Transcribe the records in full; omit images.

(Beginning of RECORDS SHOWN)

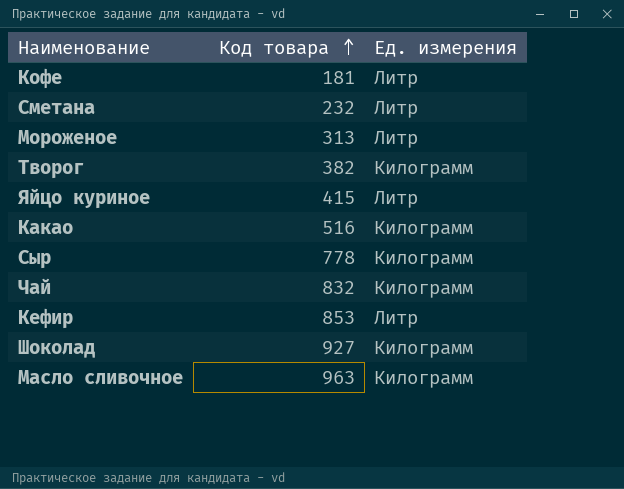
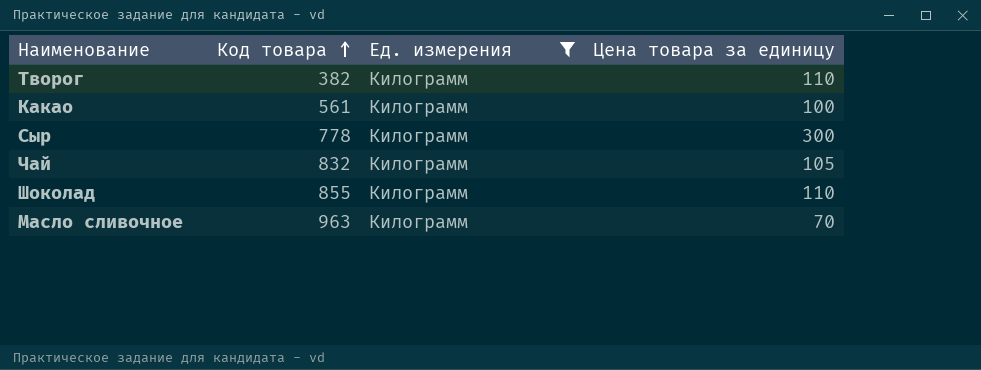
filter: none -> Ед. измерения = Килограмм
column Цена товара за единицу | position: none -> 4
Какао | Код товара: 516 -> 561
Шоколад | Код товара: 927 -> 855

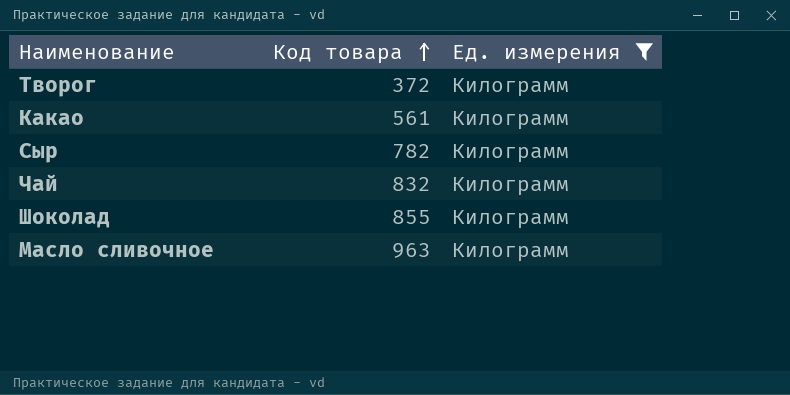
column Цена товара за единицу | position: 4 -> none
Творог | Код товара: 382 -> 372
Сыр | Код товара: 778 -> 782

(End of RECORDS SHOWN)

== OUTPUT FOR THIS EXERCISE ==
filter: none -> Ед. измерения = Килограмм
column Цена товара за единицу | position: none -> 4
Какао | Код товара: 516 -> 561
Шоколад | Код товара: 927 -> 855

column Цена товара за единицу | position: 4 -> none
Творог | Код товара: 382 -> 372
Сыр | Код товара: 778 -> 782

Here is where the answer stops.